Change detection data
----------------
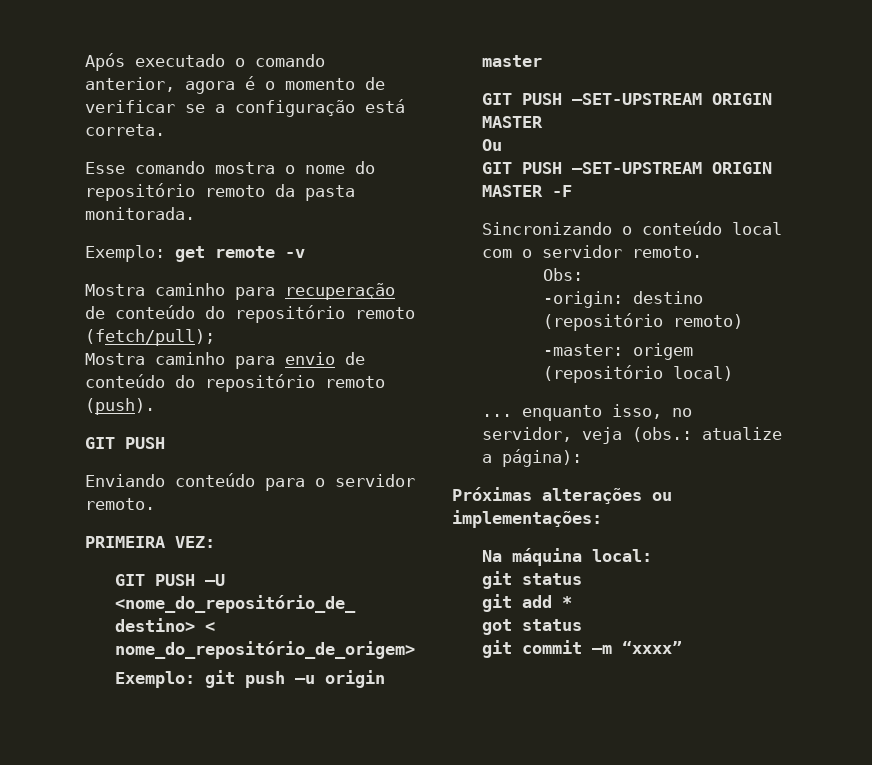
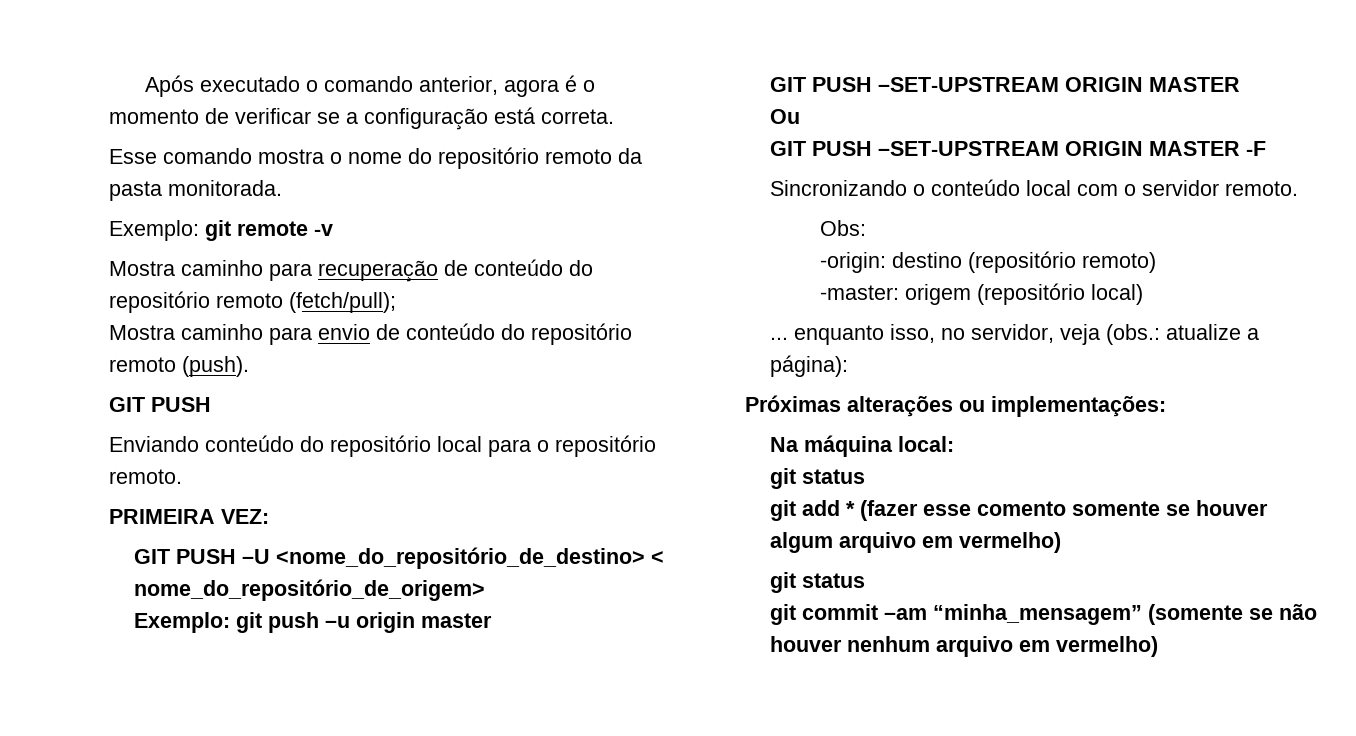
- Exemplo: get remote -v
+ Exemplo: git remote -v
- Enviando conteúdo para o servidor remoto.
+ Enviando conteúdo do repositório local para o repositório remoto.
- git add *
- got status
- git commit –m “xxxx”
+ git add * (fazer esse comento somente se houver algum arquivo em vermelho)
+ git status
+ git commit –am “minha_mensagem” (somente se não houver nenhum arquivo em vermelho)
----------------
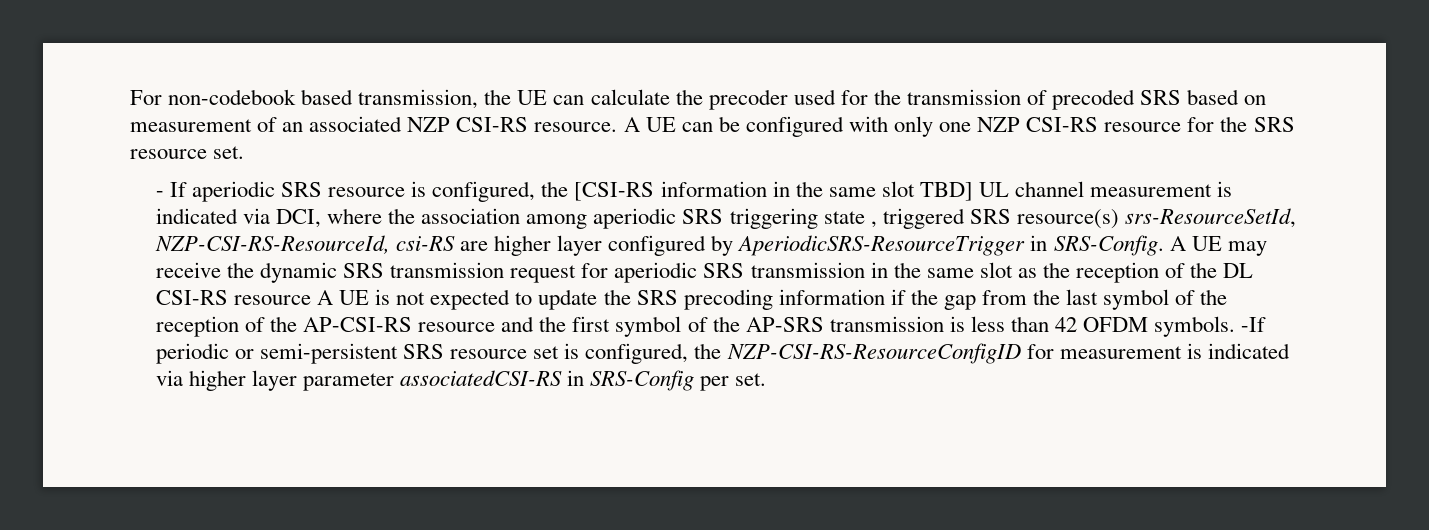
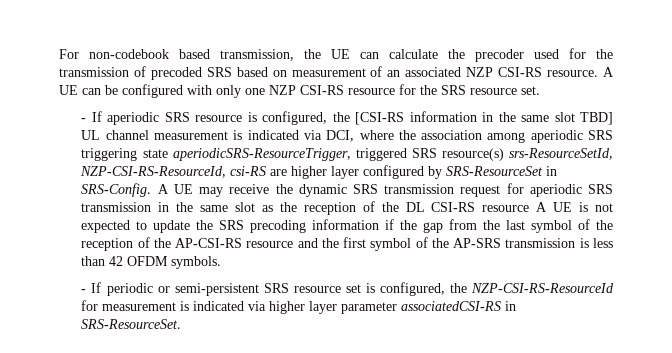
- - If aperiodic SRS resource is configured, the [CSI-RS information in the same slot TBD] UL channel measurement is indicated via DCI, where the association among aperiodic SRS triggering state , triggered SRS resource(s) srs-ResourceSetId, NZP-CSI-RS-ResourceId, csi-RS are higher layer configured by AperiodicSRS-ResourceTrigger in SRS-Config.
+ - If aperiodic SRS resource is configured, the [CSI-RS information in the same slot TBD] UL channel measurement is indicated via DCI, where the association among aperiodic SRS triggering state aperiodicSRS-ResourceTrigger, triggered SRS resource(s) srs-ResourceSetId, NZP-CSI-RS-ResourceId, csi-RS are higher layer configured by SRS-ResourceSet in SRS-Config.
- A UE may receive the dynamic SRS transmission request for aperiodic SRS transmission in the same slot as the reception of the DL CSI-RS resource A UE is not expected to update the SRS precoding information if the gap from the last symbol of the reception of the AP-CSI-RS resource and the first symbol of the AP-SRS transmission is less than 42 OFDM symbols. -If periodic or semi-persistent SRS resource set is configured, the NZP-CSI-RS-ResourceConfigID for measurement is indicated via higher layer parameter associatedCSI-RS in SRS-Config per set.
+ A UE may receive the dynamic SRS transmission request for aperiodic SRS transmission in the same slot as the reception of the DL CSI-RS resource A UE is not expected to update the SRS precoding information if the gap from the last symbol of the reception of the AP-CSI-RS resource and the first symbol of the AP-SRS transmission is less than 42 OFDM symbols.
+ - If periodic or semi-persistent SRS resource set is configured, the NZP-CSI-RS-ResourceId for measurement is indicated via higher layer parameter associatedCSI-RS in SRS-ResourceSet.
----------------
Instructions to follow:
What you give back should be exactly the lines of the data above from the line with "SRS-ResourceSet in SRS-Config." through the line with "- A UE may receive", both of those included, and nothing more.

Problem solution:
+ - If aperiodic SRS resource is configured, the [CSI-RS information in the same slot TBD] UL channel measurement is indicated via DCI, where the association among aperiodic SRS triggering state aperiodicSRS-ResourceTrigger, triggered SRS resource(s) srs-ResourceSetId, NZP-CSI-RS-ResourceId, csi-RS are higher layer configured by SRS-ResourceSet in SRS-Config.
- A UE may receive the dynamic SRS transmission request for aperiodic SRS transmission in the same slot as the reception of the DL CSI-RS resource A UE is not expected to update the SRS precoding information if the gap from the last symbol of the reception of the AP-CSI-RS resource and the first symbol of the AP-SRS transmission is less than 42 OFDM symbols. -If periodic or semi-persistent SRS resource set is configured, the NZP-CSI-RS-ResourceConfigID for measurement is indicated via higher layer parameter associatedCSI-RS in SRS-Config per set.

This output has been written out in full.